-------- Extracted information
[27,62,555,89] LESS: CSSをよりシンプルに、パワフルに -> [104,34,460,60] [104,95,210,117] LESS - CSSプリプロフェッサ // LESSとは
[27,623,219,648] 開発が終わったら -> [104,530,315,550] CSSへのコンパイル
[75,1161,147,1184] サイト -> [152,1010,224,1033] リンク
----------------
-------- Extracted information
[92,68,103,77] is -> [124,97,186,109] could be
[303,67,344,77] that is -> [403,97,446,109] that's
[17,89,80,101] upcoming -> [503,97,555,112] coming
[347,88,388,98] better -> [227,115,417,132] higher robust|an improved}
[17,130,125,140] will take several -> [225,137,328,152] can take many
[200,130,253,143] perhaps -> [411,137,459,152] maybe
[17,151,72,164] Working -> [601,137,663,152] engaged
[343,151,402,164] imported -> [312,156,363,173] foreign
----------------
-------- Extracted information
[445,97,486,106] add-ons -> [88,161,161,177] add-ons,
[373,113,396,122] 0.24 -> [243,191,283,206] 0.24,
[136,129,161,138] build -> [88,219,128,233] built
----------------
**What you have to do**
From the records above, transcribe exactly the run of lines that opens with the line holding "[27,62,555,89] LESS: CSSをよりシンプルに、パワフルに" and closes with the line holding "[75,1161,147,1184] サイト ->", both included.

**Answer to this task**
[27,62,555,89] LESS: CSSをよりシンプルに、パワフルに -> [104,34,460,60] [104,95,210,117] LESS - CSSプリプロフェッサ // LESSとは
[27,623,219,648] 開発が終わったら -> [104,530,315,550] CSSへのコンパイル
[75,1161,147,1184] サイト -> [152,1010,224,1033] リンク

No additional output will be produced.